The jail’s system was a hotbed of violence. Racial segregation and extortion rackets were enforced by an inmate thugocracy that held daily kangaroo courts and instructed certain inmates called ‘torpedoes’ to ‘smash’ people. I’ll never forget what a head sounds like when it’s repeatedly bashed against a steel toilet; or the screams for mercy and inevitable silence as a person is beaten unconscious; or the images of bodies, hospital-bound on stretchers leaking blood. When race riots flared up we were all tear-gassed indiscriminately.
Other than when health inspectors were present, the cells received a trickle of swamp-cooled air. When outdoor temperatures approached 120 degrees, I stewed in my own sweat, cultivating bedsores, pinkeye, and various skin infections, some of which looked like sulphuric acid burns. Because of the heat and constant cockroach attacks, I had to take medication in order to sleep.
Because of the conditions and the propensity of his staff to beat inmates up and leave them to die in restraint chairs, Arpaio has become the most sued Sheriff in the United States. Guidelines for minimum living conditions for the jail system were established in the case Hart v Maricopa County Sheriff’s Office, yet Arpaio continues to flagrantly violate the ruling of the court.
The jail system seemed to be a means of torturing unsentenced inmates into signing plea bargains, (approximately 95 per cent of cases in the US do not go to trial). Trial dates were set for trials that never happened. Prosecutors issued threats of life imprisonment if plea bargains weren’t signed. At a bond hearing, my attorney argued that a $750,000 cash-only bond for a first-time non-violent drug offender violated my right to a reasonable bond. Following the hearing my bond was doubled to $1.5 million cash-only. The court system did not appear to be resistant to manipulation by the vast resources of the state.

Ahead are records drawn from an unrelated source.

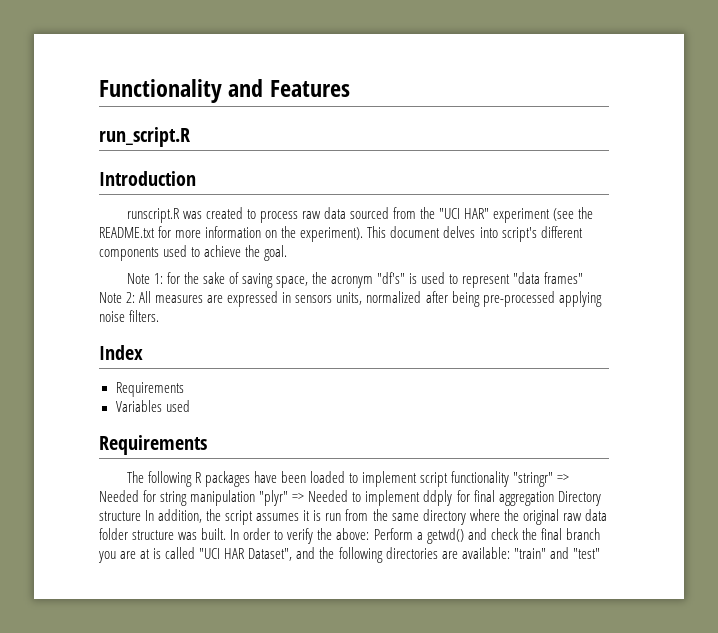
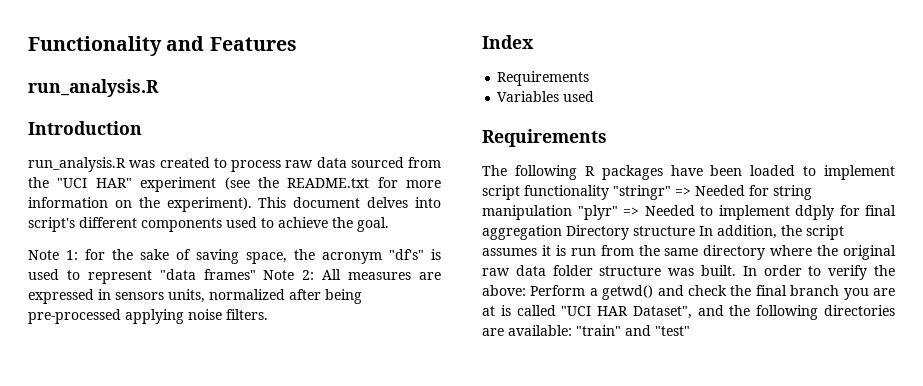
[99,127,190,147] run_script.R -> [28,79,159,97] run_analysis.R
[126,208,180,223] runscript.R -> [28,157,126,172] run_analysis.R

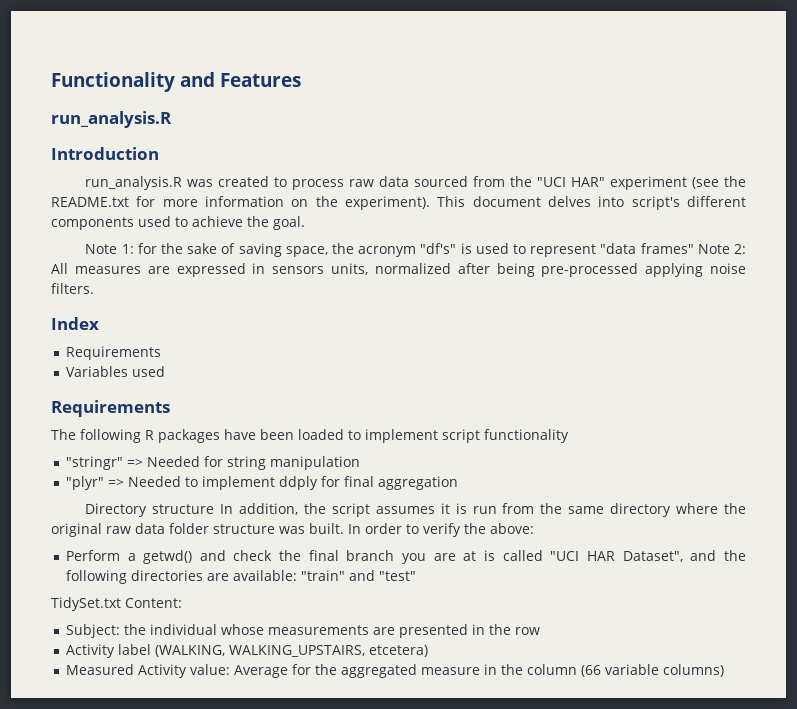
(609, 192) none -> (569, 436) //
(572, 212) none -> (360, 463) //
(562, 232) none -> (458, 483) //
(526, 290) none -> (534, 528) //
(690, 331) none -> [51,597,182,611] [65,624,540,638] [65,644,428,658] [65,664,724,678] // TidySet.txt Content: // Subject: the individual whose measurements are presented in the row // Activity label (WALKING, WALKING_UPSTAIRS, etcetera) // Measured Activity value: Average for the aggregated measure in the column (66 variable columns)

Many inmates, including those claiming innocence, signed plea bargains just to be transferred to the prison system where conditions were more tolerable. After my three trial dates were cancelled, after two years of being starved of food, fresh air, and sunlight, I showed up in court, looking like what my family members later described as a ‘concentration-camp survivor. That was the day I gave the prosecutor what she wanted: I signed a plea bargain.